Start of The data
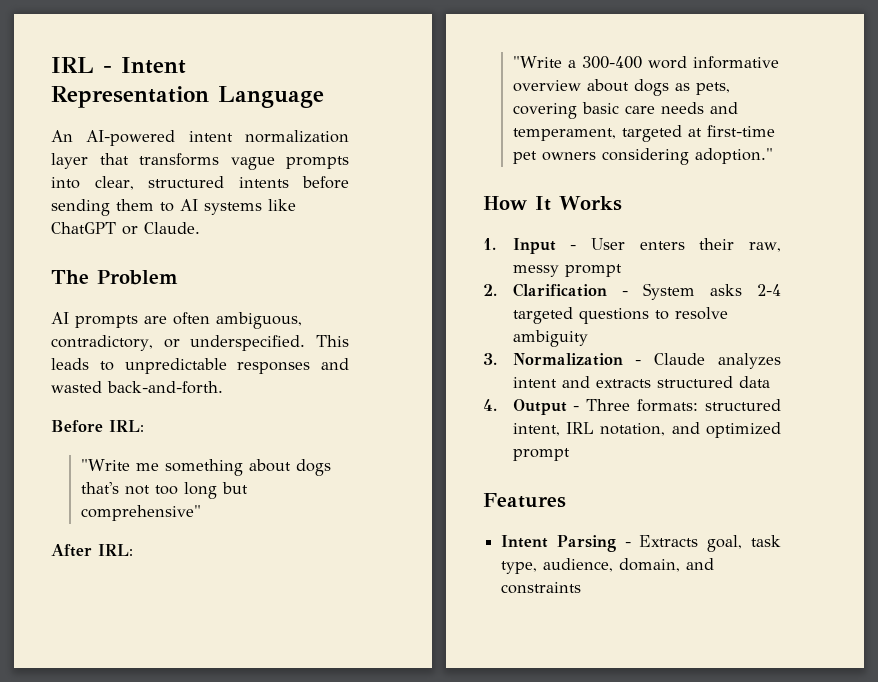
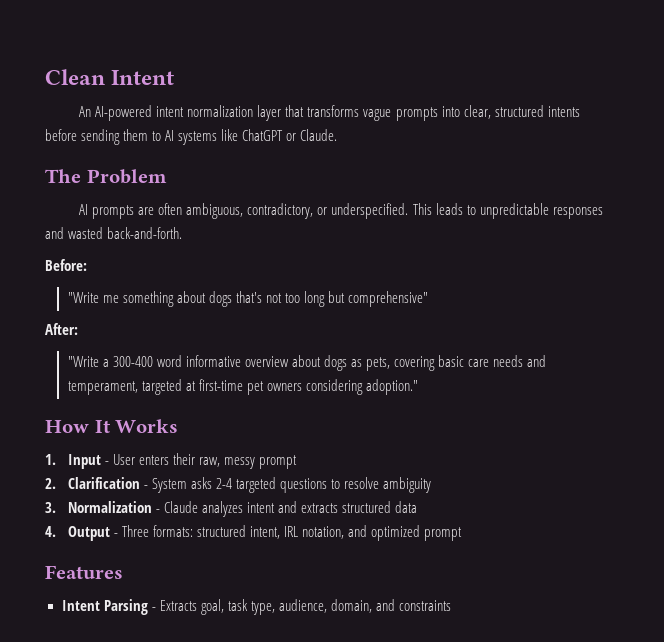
- IRL - Intent Representation Language
+ Clean Intent
- Before IRL:
+ Before:
- After IRL:
+ After:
End of The data
## Task goal
Only one thing belongs in the answer: the number of lines of the data that contain the string "Intent".

## Response area
2